A great monitoring tool is Zabbix. One of its nice features is the trigger definition. It’s a way to define error criteria with an expression. Whereas in Shinken, like in Nagios, all the smart part of the error checking was in the plugins, Zabbix lets the plugin only focus on getting the data, and the centralized triggers would apply rules (triggers) to determine possible errors or warnings.
It’s a powerful but is more complex, which is one of the reasons Nagios became the number one open-source monitoring tool in the past 10 years. But such triggers can be useful for other things that just looking at a CPU value.
The Shinken team added a way to define “user code” in the scheduler executed after each check. Such code has full access to the data and modules. They are the Shinken Triggers. Basically, they are .trig files with Python code embedded. They can access objects states and values (their own or others), so you can define correlation rules that are not possible with the classic Shinken business rules that use OR/AND/Xof: logic.

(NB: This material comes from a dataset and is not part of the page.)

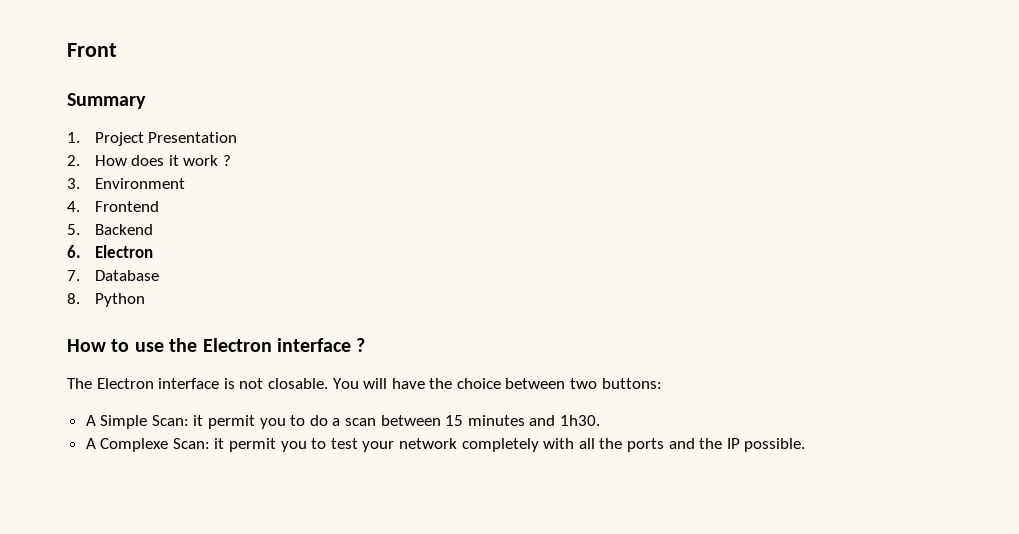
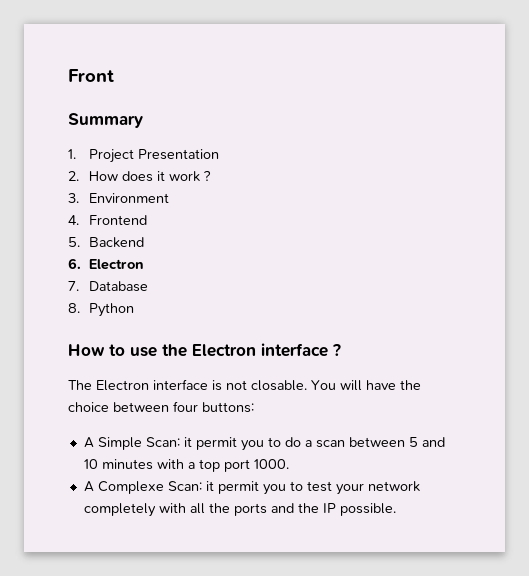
[570,378,598,389] two -> [173,401,198,412] four
[445,415,600,426] 15 minutes and 1h30. -> [408,437,445,447] [83,459,289,472] 5 and 10 minutes with a top port 1000.

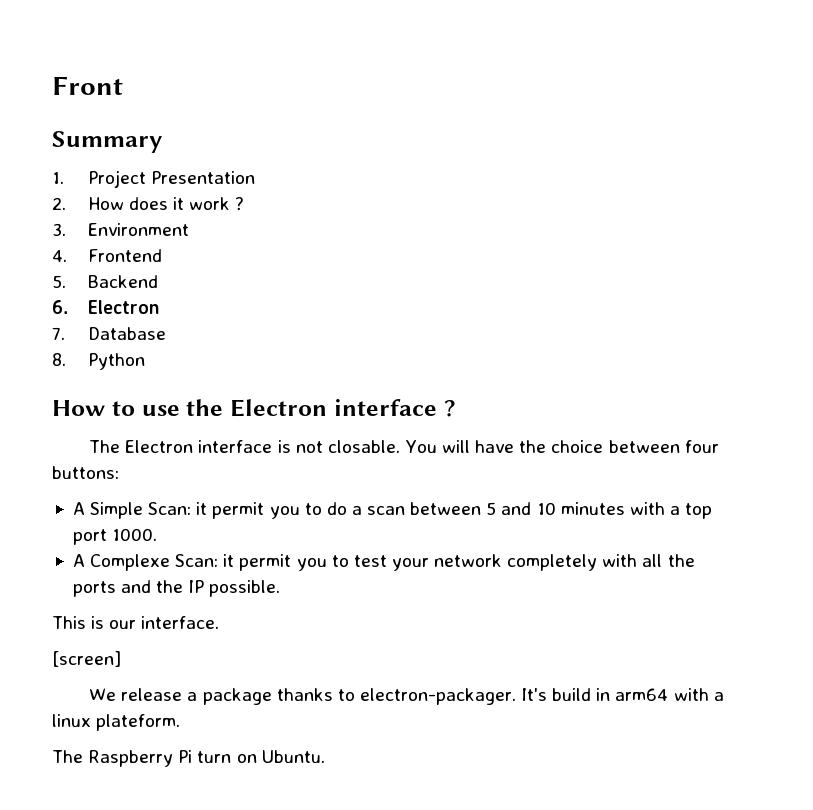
(396, 509) none -> [52,616,220,629] [52,651,121,667] [89,688,724,705] [52,714,181,731] [52,750,325,767] // This is our interface. // [screen] // We release a package thanks to electron-packager. It's build in arm64 with a linux plateform. // The Raspberry Pi turn on Ubuntu.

You can also use triggers to compute KPI, like the average value of the response time of some webservers. Such triggers will fill a new service perfdata, so the value will be available in your performance data visualization frontends like PNP or Graphite! You can also raise alerts based on the trigger output.
A new acquisition method for Shinken – Collectd – Getting only performance data
The Shinken team also added a new module in Shinken : Collectd. This module will listen to collectd data, and will fill services with the values (so they will be graphed automatically). With triggers, you can easily write “checks” around theses values, like regular plugin rules for warning if the memory is too high or more complex calculations. All you need in the distant server is the collectd client
- Step 1 : Install a collectd agent
- Step 2 : Configure it to gather date and forward it to a remote receiver (Shinken collectd module)
- Step 3 : Enable the Shinken collectd module
- Step 4 : Configure some triggers (or not if you just want to graph the data in PNP or Graphite)
Triggers are very powerful, they will be even more in the future, with the help of scheduler modules that will allow to add new functions available for triggers. (Possibly an SNMP TRAP OID parser module?).
In the 1000+ commits for 1.2, many other features made it in
- For very large configurations (50K+ services, 100K+ metrics)
- Faster overall startup time for Shinken
- Increased scalability and performance of the core
- Livestatus API 10x performance increase with the use of new indexing and core optimizations (Great for Nagvis, Thruk, MK Multisite)
- Graphite module is now very efficient, no problem with 500K metrics at high rate (Fix required, needs Shinken 1.2.1)
- Graphite module has many new options for manipulating the name of metrics sent to Graphite
- Reorganization of the wiki documentation to make it easier to get started with Shinken
- Increased use of MongoDB for resiliency of logs, configurations and retention data.
- Consult the changelog for more information
The next version will be dedicated to completing SkonfUI , getting the most out of the new integrated SNMP polling module, with some work on triggers too (like new functions or giving modules away to add functions too), and a new feature proposed in Shinken ideas, to change the check command from timeperiod like we did for notifications!